FORMATION OF 1-BETA-D-ARABINOFURANOSYLCYTOSINE DIPHOSPHATE CHOLINE IN CULTURED HUMAN LEUKEMIC RPMI 6410 CELLS

Abstract

When incubated with 1-.beta.-D-arabinofuranosylcytosine (ara-C), RPMI 6410 cells formed a hitherto unrecognized ara-C metabolite, 1-.beta.-D-arabinofuranosylcytosine diphosphate choline. This compound was characterized by chromatographic behavior, chemical and enzymatic hydrolysis, P content and incorporation of [5-3H]ara-C and [methyl-14C]choline. Formation of 1-.beta.-D-arabinofuranosylcytosine diphosphate choline by RPMI 6410 cells was enhanced in the presence of 3-deazauridine (DU) and was preceded by that of 1-.beta.-D-arabinofuranosylcytosine triphosphate. The antiproliferative effects of ara-C and DU toward RPMI 6410 cells were potentiated when the agents were present together.

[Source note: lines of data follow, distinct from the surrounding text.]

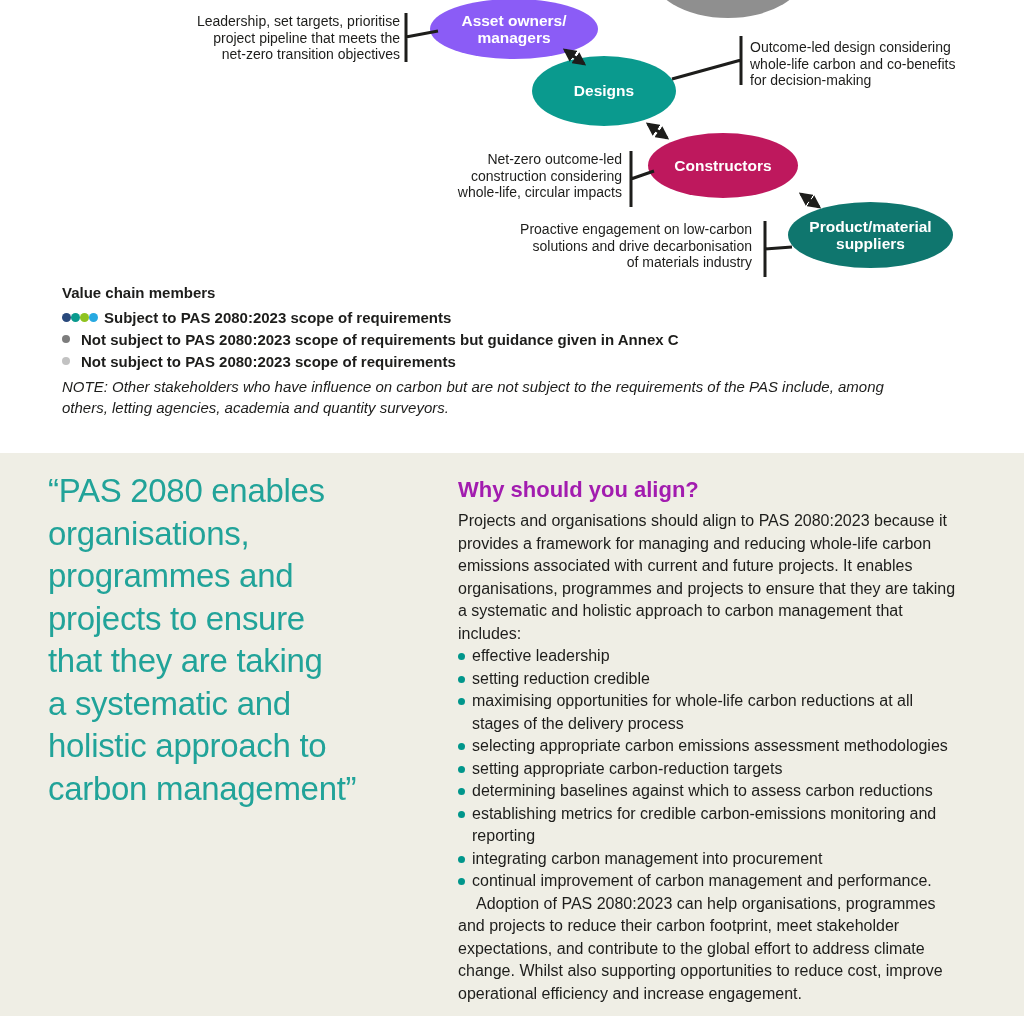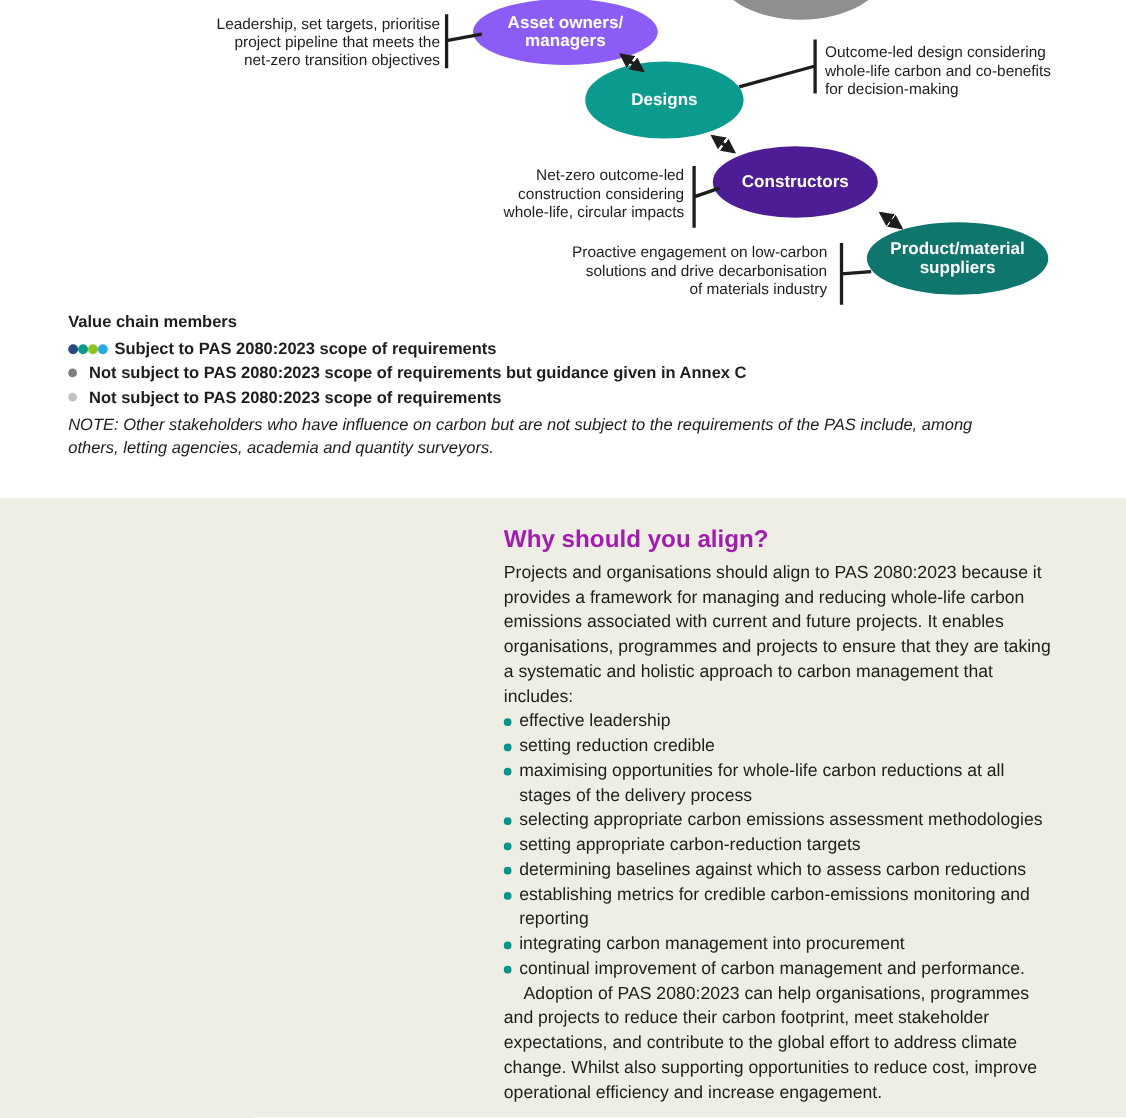--- a/index.html
+++ b/index.html
@@ -58,21 +58,21 @@
 
   <div>
     <div class="ellipse node-other" style="background: rgb(143, 143, 143);"></div>
     <div class="ellipse node-asset" style="background: #8b5cf6;">
       <span>Asset owners/
 managers</span>
     </div>
     <div class="ellipse node-designs" style="background: rgb(10, 154, 142);">
       <span>Designs</span>
     </div>
-    <div class="ellipse node-constructors" style="background: #4c1d95;">
+    <div class="ellipse node-constructors" style="background: #be185d;">
       <span>Constructors</span>
     </div>
     <div class="ellipse node-suppliers" style="background: #0f766e;">
       <span>Product/material
 suppliers</span>
     </div>
 
     <svg class="diagram-lines" width="1024" height="300" viewBox="0 0 1024 300">
       <defs>
         <marker id="ah" viewBox="0 0 10 10" refX="8" refY="5" markerWidth="4.2" markerHeight="4.2" orient="auto-start-reverse">
@@ -125,20 +125,28 @@
       <span class="dots">
         <span class="dot dot-single" style="background: rgb(194, 194, 194);"></span>
       </span>
       <span>Not subject to PAS 2080:2023 scope of requirements</span>
     </div>
     <div class="legend-note">NOTE: Other stakeholders who have influence on carbon but are not subject to the requirements of the PAS include, among
 others, letting agencies, academia and quantity surveyors.</div>
   </div>
 
   <div class="bottom-section">
+    <div class="quote">“PAS 2080 enables
+organisations,
+programmes and
+projects to ensure
+that they are taking
+a systematic and
+holistic approach to
+carbon management”</div>
 
     <div class="why">
       <h2 class="why-heading">Why should you align?</h2>
       <p class="why-text">Projects and organisations should align to PAS 2080:2023 because it provides a framework for managing and reducing whole-life carbon emissions associated with current and future projects. It enables organisations, programmes and projects to ensure that they are taking a systematic and holistic approach to carbon management that includes:</p>
       <ul class="why-bullets">
         <li>effective leadership</li>
         <li>setting reduction credible</li>
         <li>maximising opportunities for whole-life carbon reductions at all stages of the delivery process</li>
         <li>selecting appropriate carbon emissions assessment methodologies</li>
         <li>setting appropriate carbon-reduction targets</li>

The anabolism of ara-C during a 24 h interval of culture was enhanced by the presence of DU. Cellular concentrations of 1-.beta.-D-arabinofuranosylcytosine triphosphate and 1-.beta.-D-arabinofuranosylcytosine diphosphate choline were 5- and 15-fold higher than those in the absence of DU. This enhancement appears to be the basis of the potentiation of cytotoxicity resulting from combination of the agents. Pretreatment of RPMI 6410 cells with DU resulted in enhanced rates of cellular uptake of ara-C. Ara-C uptake under these circumstances was blocked by the inhibitor of nucleoside transport, nitrobenzylthioinosine.